What you have to do
Copy out each line of the entries where the word "Hello" is present.

Data extract
•••

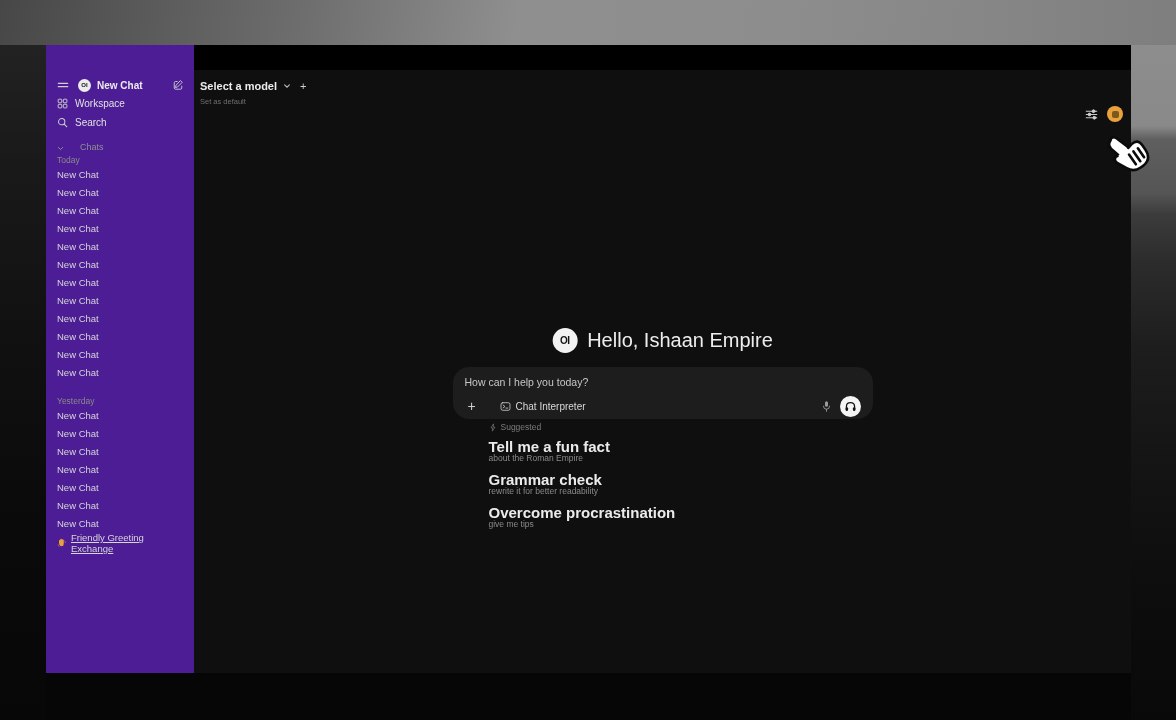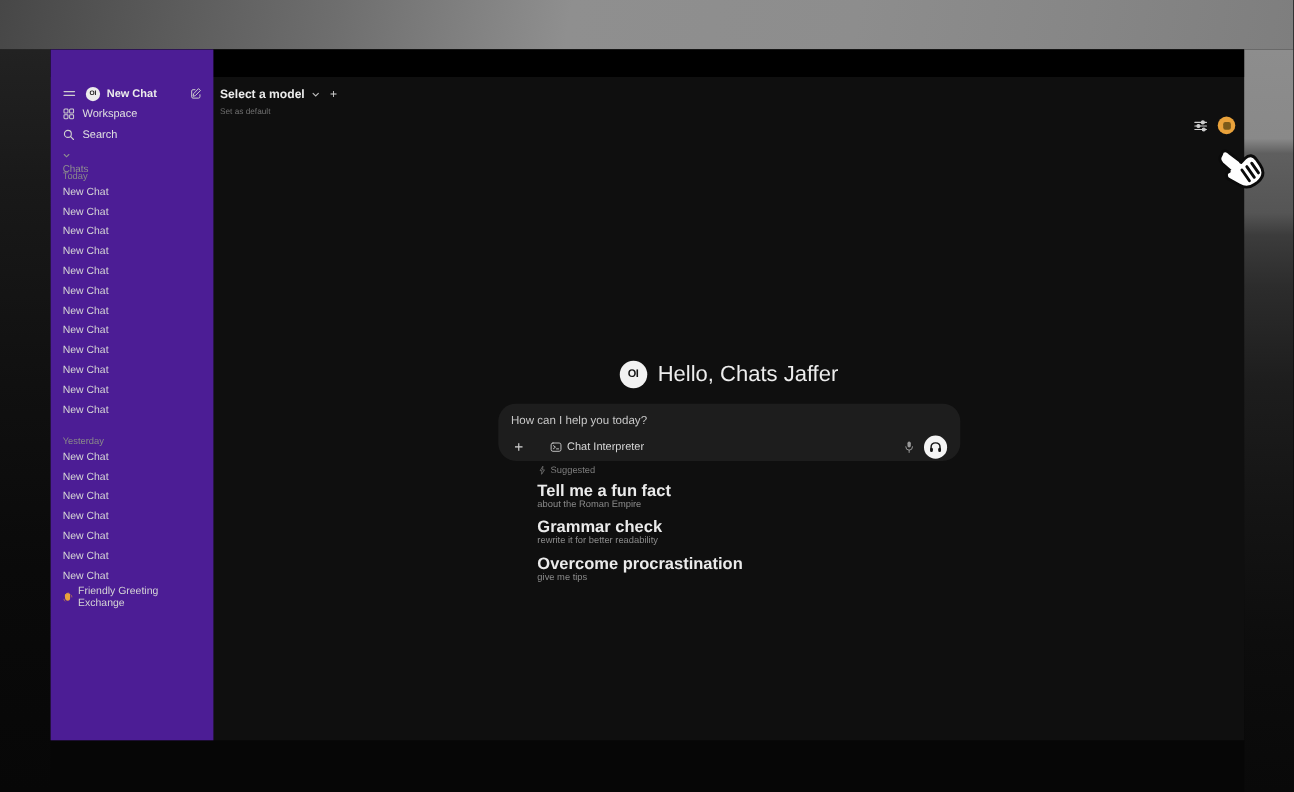--- a/index.html
+++ b/index.html
@@ -23,27 +23,27 @@
   
   .sidebar { position:absolute; left:0; top:0; width:148px; height:628px; background:#4c1d95;
     padding:31px 10px 0 11px; color:#d6d6d6; z-index:2; }
   .sb-header { display:flex; align-items:center; height:18px; }
   .sb-logo { width:13px; height:13px; border-radius:50%; background:#ececec; color:#111;
     font-size:6px; font-weight:700; display:flex; align-items:center; justify-content:center; margin-left:9px; }
   .sb-title { margin-left:6px; font-size:10px; font-weight:700; color:#ececec; }
   .sb-edit { margin-left:auto; color:#cfcfcf; display:flex; }
   .nav-row { display:flex; align-items:center; gap:7px; height:19px; font-size:10px; font-weight:500; color:#e0e0e0; }
   .nav-row svg { flex:0 0 auto; }
-  .chats-row { display:flex; align-items:flex-start; gap:3px; height:14px; margin-top:6px;
-    font-size:9px; color:#8f8f8f;flex-direction:column; }
+  .chats-row { display:flex; align-items:flex-end; gap:16px; height:14px; margin-top:6px;
+    font-size:9px; color:#8f8f8f; }
   .group-label { height:12px; line-height:12px; font-size:8.5px; color:#8a8a8a; margin-top:2px; }
   .group-label.later { margin-top:13px; }
   .chat-item { height:18px; line-height:18px; font-size:9.5px; color:#d6d6d6; white-space:nowrap;
     overflow:hidden; text-overflow:ellipsis; }
-  .named-chat { display:flex; align-items:center; gap:4px; height:18px; font-size:9.5px; color:#d6d6d6; margin-top:1px; }
+  .named-chat { display:flex; align-items:center; gap:4px; height:18px; font-size:9.5px; color:#d6d6d6; margin-top:1px;text-decoration:underline; }
   .icon { color:#cfcfcf; display:inline-flex; }
 
   
   .main { position:absolute; left:148px; top:0; right:0; bottom:0; z-index:1; }
   .main-header { display:flex; align-items:flex-start; padding:33px 8px 0 6px; position:relative; z-index:3;flex-direction:column; }
   .model-block { display:flex; flex-direction:column; }
   .model-row { display:flex; align-items:center; gap:6px; height:16px; }
   .model-label { font-size:11px; font-weight:700; color:#ececec; }
   .model-plus { font-size:11px; color:#cfcfcf; margin-left:3px; }
   .set-default { font-size:7.5px; color:#6f6f6f; margin-top:3px; }
@@ -205,21 +205,21 @@
               </svg>
           </span>
           <span class="avatar">
               <span class="avatar-mark"></span>
             </span>
         </div>
       </div>
 
       <div class="hero">
         <span class="hero-logo">OI</span>
-        <span class="hero-text">Hello, Chats Jaffer</span>
+        <span class="hero-text">Hello, Ishaan Empire</span>
       </div>
 
       <div class="composer">
         <div class="composer-placeholder">How can I help you today?</div>
         <div class="composer-row">
           <span class="plus-btn">+</span>
           <span class="ci-chip">
             <span class="icon" style="color:#cfcfcf">
               <svg width="11" height="11" viewBox="0 0 16 16" fill="none" stroke="currentColor" stroke-width="1.2" stroke-linecap="round" stroke-linejoin="round">
                   <rect x="1.5" y="2.5" width="13" height="11" rx="2.4"></rect>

•••

Solution to this task
-        <span class="hero-text">Hello, Chats Jaffer</span>
+        <span class="hero-text">Hello, Ishaan Empire</span>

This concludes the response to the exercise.